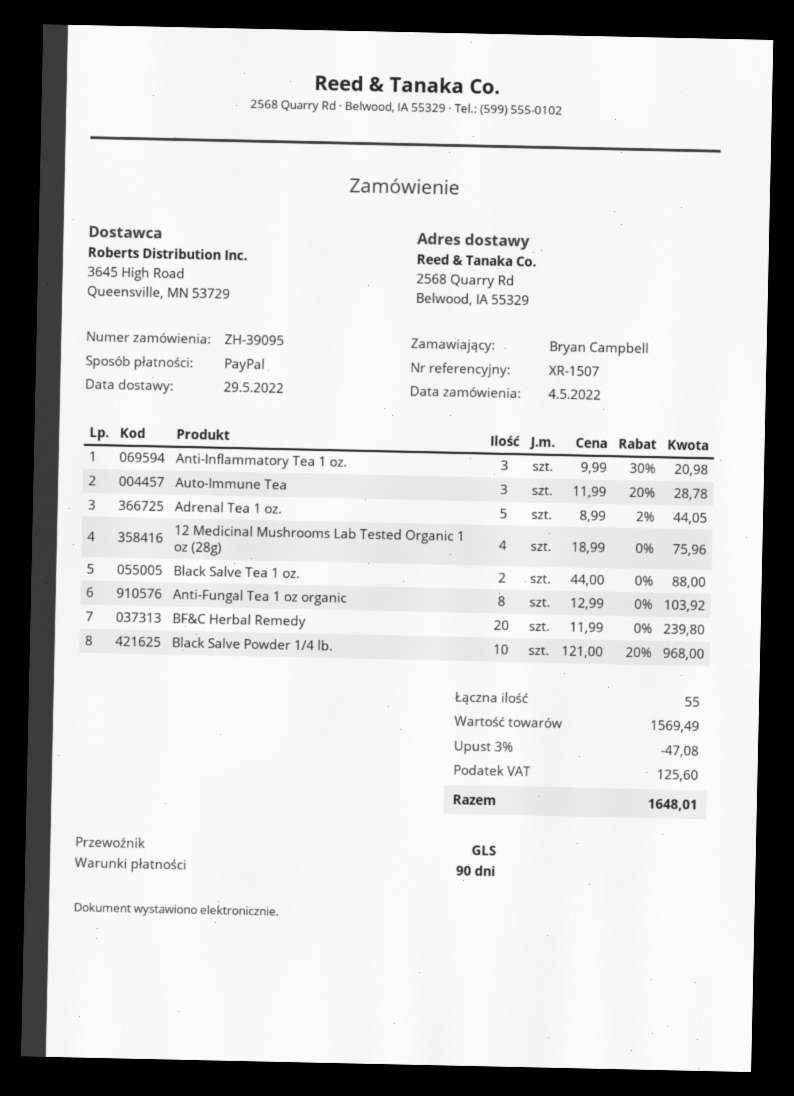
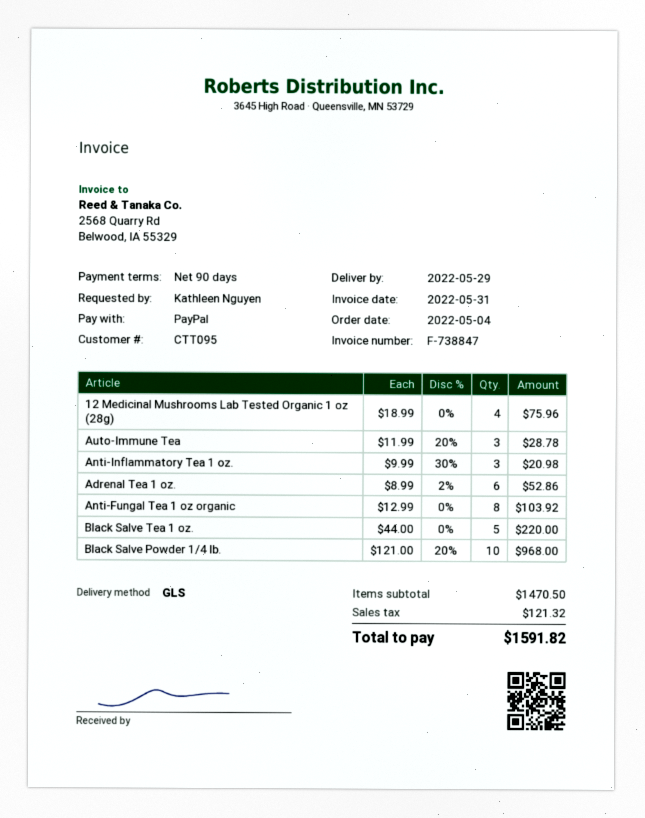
ordered by: Bryan Campbell -> Kathleen Nguyen
Adrenal Tea 1 oz.: 5 x 8.99 - 2% = 44.05 -> 6 x 8.99 - 2% = 52.86
Black Salve Tea 1 oz.: 2 x 44.00 = 88.00 -> 5 x 44.00 = 220.00
BF&C Herbal Remedy: 20 x 11.99 = 239.80 -> none
subtotal: 1569.49 -> 1470.50
discount: 3% = 47.08 -> none
tax: 125.60 -> 121.32
total: 1648.01 -> 1591.82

Task brief => Pictures are to be excluded; all other material must be transcribed exactly.

Response box =>
ordered by: Bryan Campbell -> Kathleen Nguyen
Adrenal Tea 1 oz.: 5 x 8.99 - 2% = 44.05 -> 6 x 8.99 - 2% = 52.86
Black Salve Tea 1 oz.: 2 x 44.00 = 88.00 -> 5 x 44.00 = 220.00
BF&C Herbal Remedy: 20 x 11.99 = 239.80 -> none
subtotal: 1569.49 -> 1470.50
discount: 3% = 47.08 -> none
tax: 125.60 -> 121.32
total: 1648.01 -> 1591.82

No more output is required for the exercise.